Des Esseintes approuva de la tête. Il ne restait plus sur la table que deux plaquettes. D'un signe, il congédia le vieillard et il parcourut quelques feuilles reliées en peau d'onagre, préalablement satinée à la presse hydraulique, pommelée à l'aquarelle de nuées d'argent et nantie de gardes de vieux lampas, dont les ramages un peu éteints, avaient cette grâce des choses fanées que Mallarmé célébra dans un si délicieux poème.

Ces pages, au nombre de neuf, étaient extraites d'uniques exemplaires des deux premiers Parnasses, tirés sur parchemin, et précédées de ce titre: Quelques vers de Mallarmé, dessiné par un surprenant calligraphe, en lettres onciales, coloriées, relevées, comme celles des vieux manuscrits, de points d'or.

Parmi les onze pièces réunies sous cette couverture, quelques-unes, Les Fenêtres, l'Épilogue, Azur, le requéraient; mais une entre autres, un fragment de l'Hérodiade, le subjuguait de même qu'un sortilège, à certaines heures.

Combien de soirs, sous la lampe éclairant de ses lueurs baissées la silencieuse chambre, ne s'était-il point senti effleuré par cette Hérodiade qui, dans l'œuvre de Gustave Moreau maintenant envahie par l'ombre, s'effaçait plus légère, ne laissant plus entrevoir qu'une confuse [260] statue, encore blanche, dans un brasier éteint de pierres!

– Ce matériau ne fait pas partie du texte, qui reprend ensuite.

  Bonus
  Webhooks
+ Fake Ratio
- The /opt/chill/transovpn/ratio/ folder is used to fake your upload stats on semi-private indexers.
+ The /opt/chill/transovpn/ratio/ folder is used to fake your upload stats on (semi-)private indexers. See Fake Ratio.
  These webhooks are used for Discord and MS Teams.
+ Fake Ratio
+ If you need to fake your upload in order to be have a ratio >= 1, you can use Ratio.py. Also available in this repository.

L'obscurité cachait le sang, endormait les reflets et les ors, enténébrait les lointains du temple, noyait les comparses du crime ensevelis dans leurs couleurs mortes, et, n'épargnant que les blancheurs de l'aquarelle, sortait la femme du fourreau de ses joailleries et la rendait plus nue.

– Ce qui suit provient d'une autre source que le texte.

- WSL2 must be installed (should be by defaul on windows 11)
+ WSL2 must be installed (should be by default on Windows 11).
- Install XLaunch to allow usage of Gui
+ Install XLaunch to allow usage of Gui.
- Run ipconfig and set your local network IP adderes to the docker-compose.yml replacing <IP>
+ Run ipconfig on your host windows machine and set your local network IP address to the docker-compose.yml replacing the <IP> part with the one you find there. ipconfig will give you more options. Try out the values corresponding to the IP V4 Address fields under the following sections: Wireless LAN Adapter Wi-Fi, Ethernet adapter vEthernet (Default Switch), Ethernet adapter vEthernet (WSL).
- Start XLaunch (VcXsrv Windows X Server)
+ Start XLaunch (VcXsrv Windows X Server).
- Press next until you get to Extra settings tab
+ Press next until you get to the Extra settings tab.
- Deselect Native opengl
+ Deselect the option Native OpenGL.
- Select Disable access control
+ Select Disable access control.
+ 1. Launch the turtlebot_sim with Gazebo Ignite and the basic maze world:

Invinciblement, il levait les yeux vers elle, la discernait à ses contours inoubliés et elle revivait, évoquant sur ses lèvres ces bizarres et doux vers que Mallarmé lui prête:

" .....                                   O miroir!
Eau froide par l'ennui dans ton cadre gelée
Que de fois, et pendant les heures, désolée
Des songes et cherchant mes souvenirs qui sont
Comme des feuilles sous ta glace au trou profond,
Je m'apparus en toi comme une ombre lointaine!
Mais horreur! des soirs, dans ta sévère fontaine,
J'ai de mon rêve épars connu la nudité!"

Ces vers, il les aimait comme il aimait les œuvres de ce poète qui, dans un siècle de suffrage universel et dans un temps de lucre, vivait à l'écart des lettres, abrité de la sottise environnante par son dédain, se complaisant, loin du monde, aux surprises de l'intellect, aux visions de sa cervelle, raffinant sur des pensées déjà spécieuses, les greffant de finesses byzantines, les perpétuant en des déductions légèrement indiquées que reliait à peine un imperceptible fil.

[261] Ces idées nattées et précieuses, il les nouait avec une langue adhésive, solitaire et secrète, pleine de rétractions de phrases, de tournures elliptiques, d'audacieux tropes.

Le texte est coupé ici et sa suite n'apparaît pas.